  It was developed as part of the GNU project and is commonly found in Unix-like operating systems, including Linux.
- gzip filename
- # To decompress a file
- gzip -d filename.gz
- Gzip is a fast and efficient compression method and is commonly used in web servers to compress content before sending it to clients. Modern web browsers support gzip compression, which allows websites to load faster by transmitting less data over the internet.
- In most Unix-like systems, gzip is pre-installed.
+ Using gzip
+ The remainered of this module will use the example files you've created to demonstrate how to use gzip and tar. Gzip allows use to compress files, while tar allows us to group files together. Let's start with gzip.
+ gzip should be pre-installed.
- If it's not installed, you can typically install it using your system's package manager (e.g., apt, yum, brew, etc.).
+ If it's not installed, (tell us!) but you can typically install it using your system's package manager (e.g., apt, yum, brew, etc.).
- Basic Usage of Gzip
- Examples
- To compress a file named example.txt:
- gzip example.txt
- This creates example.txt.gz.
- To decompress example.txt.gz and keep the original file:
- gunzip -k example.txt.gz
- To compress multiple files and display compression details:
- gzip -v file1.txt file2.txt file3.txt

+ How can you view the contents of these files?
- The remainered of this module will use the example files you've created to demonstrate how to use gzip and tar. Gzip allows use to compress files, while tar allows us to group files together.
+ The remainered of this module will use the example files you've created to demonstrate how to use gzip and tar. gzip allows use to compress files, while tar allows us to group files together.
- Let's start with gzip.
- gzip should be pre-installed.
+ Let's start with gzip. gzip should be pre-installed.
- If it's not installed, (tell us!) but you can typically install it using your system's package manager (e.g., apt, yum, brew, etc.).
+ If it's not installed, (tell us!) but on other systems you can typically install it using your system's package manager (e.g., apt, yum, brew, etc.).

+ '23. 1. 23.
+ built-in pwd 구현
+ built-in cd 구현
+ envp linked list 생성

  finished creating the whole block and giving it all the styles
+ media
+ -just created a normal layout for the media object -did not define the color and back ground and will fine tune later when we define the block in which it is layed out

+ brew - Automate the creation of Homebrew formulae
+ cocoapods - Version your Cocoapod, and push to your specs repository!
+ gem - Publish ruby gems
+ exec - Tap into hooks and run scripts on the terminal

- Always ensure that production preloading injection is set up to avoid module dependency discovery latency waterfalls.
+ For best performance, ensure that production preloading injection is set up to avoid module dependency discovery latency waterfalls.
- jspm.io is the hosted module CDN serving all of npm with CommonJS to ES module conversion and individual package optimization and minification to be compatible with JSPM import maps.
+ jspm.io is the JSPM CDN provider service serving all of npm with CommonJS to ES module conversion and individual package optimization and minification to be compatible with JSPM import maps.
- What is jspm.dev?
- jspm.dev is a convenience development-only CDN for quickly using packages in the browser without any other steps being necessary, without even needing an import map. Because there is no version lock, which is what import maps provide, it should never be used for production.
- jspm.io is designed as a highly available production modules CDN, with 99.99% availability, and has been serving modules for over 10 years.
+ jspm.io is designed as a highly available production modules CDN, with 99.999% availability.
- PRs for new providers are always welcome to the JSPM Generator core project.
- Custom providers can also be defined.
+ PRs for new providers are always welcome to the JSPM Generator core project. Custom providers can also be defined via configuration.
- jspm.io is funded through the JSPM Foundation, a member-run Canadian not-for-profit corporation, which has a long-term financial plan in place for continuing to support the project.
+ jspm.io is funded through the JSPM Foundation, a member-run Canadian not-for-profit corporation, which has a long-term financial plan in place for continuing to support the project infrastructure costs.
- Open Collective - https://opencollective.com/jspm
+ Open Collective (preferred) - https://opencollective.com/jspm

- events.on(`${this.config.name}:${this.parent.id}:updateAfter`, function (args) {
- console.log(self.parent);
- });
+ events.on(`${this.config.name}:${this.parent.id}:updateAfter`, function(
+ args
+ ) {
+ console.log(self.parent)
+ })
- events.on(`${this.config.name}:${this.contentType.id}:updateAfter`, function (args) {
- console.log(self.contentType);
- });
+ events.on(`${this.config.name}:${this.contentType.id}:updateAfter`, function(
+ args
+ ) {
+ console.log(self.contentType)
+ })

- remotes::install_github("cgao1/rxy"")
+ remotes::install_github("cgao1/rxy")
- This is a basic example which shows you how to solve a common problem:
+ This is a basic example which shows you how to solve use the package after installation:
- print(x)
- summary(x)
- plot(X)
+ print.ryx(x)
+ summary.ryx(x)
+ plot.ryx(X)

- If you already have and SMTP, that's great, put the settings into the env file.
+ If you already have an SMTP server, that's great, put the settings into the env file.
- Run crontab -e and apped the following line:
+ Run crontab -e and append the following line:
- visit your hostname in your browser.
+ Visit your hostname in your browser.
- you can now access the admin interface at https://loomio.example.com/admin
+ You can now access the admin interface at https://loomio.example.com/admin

> _Required action_: The entire listing above, every line of it, should be copied out exactly.

> _Result for this task_:
  It was developed as part of the GNU project and is commonly found in Unix-like operating systems, including Linux.
- gzip filename
- # To decompress a file
- gzip -d filename.gz
- Gzip is a fast and efficient compression method and is commonly used in web servers to compress content before sending it to clients. Modern web browsers support gzip compression, which allows websites to load faster by transmitting less data over the internet.
- In most Unix-like systems, gzip is pre-installed.
+ Using gzip
+ The remainered of this module will use the example files you've created to demonstrate how to use gzip and tar. Gzip allows use to compress files, while tar allows us to group files together. Let's start with gzip.
+ gzip should be pre-installed.
- If it's not installed, you can typically install it using your system's package manager (e.g., apt, yum, brew, etc.).
+ If it's not installed, (tell us!) but you can typically install it using your system's package manager (e.g., apt, yum, brew, etc.).
- Basic Usage of Gzip
- Examples
- To compress a file named example.txt:
- gzip example.txt
- This creates example.txt.gz.
- To decompress example.txt.gz and keep the original file:
- gunzip -k example.txt.gz
- To compress multiple files and display compression details:
- gzip -v file1.txt file2.txt file3.txt

+ How can you view the contents of these files?
- The remainered of this module will use the example files you've created to demonstrate how to use gzip and tar. Gzip allows use to compress files, while tar allows us to group files together.
+ The remainered of this module will use the example files you've created to demonstrate how to use gzip and tar. gzip allows use to compress files, while tar allows us to group files together.
- Let's start with gzip.
- gzip should be pre-installed.
+ Let's start with gzip. gzip should be pre-installed.
- If it's not installed, (tell us!) but you can typically install it using your system's package manager (e.g., apt, yum, brew, etc.).
+ If it's not installed, (tell us!) but on other systems you can typically install it using your system's package manager (e.g., apt, yum, brew, etc.).

+ '23. 1. 23.
+ built-in pwd 구현
+ built-in cd 구현
+ envp linked list 생성

  finished creating the whole block and giving it all the styles
+ media
+ -just created a normal layout for the media object -did not define the color and back ground and will fine tune later when we define the block in which it is layed out

+ brew - Automate the creation of Homebrew formulae
+ cocoapods - Version your Cocoapod, and push to your specs repository!
+ gem - Publish ruby gems
+ exec - Tap into hooks and run scripts on the terminal

- Always ensure that production preloading injection is set up to avoid module dependency discovery latency waterfalls.
+ For best performance, ensure that production preloading injection is set up to avoid module dependency discovery latency waterfalls.
- jspm.io is the hosted module CDN serving all of npm with CommonJS to ES module conversion and individual package optimization and minification to be compatible with JSPM import maps.
+ jspm.io is the JSPM CDN provider service serving all of npm with CommonJS to ES module conversion and individual package optimization and minification to be compatible with JSPM import maps.
- What is jspm.dev?
- jspm.dev is a convenience development-only CDN for quickly using packages in the browser without any other steps being necessary, without even needing an import map. Because there is no version lock, which is what import maps provide, it should never be used for production.
- jspm.io is designed as a highly available production modules CDN, with 99.99% availability, and has been serving modules for over 10 years.
+ jspm.io is designed as a highly available production modules CDN, with 99.999% availability.
- PRs for new providers are always welcome to the JSPM Generator core project.
- Custom providers can also be defined.
+ PRs for new providers are always welcome to the JSPM Generator core project. Custom providers can also be defined via configuration.
- jspm.io is funded through the JSPM Foundation, a member-run Canadian not-for-profit corporation, which has a long-term financial plan in place for continuing to support the project.
+ jspm.io is funded through the JSPM Foundation, a member-run Canadian not-for-profit corporation, which has a long-term financial plan in place for continuing to support the project infrastructure costs.
- Open Collective - https://opencollective.com/jspm
+ Open Collective (preferred) - https://opencollective.com/jspm

- events.on(`${this.config.name}:${this.parent.id}:updateAfter`, function (args) {
- console.log(self.parent);
- });
+ events.on(`${this.config.name}:${this.parent.id}:updateAfter`, function(
+ args
+ ) {
+ console.log(self.parent)
+ })
- events.on(`${this.config.name}:${this.contentType.id}:updateAfter`, function (args) {
- console.log(self.contentType);
- });
+ events.on(`${this.config.name}:${this.contentType.id}:updateAfter`, function(
+ args
+ ) {
+ console.log(self.contentType)
+ })

- remotes::install_github("cgao1/rxy"")
+ remotes::install_github("cgao1/rxy")
- This is a basic example which shows you how to solve a common problem:
+ This is a basic example which shows you how to solve use the package after installation:
- print(x)
- summary(x)
- plot(X)
+ print.ryx(x)
+ summary.ryx(x)
+ plot.ryx(X)

- If you already have and SMTP, that's great, put the settings into the env file.
+ If you already have an SMTP server, that's great, put the settings into the env file.
- Run crontab -e and apped the following line:
+ Run crontab -e and append the following line:
- visit your hostname in your browser.
+ Visit your hostname in your browser.
- you can now access the admin interface at https://loomio.example.com/admin
+ You can now access the admin interface at https://loomio.example.com/admin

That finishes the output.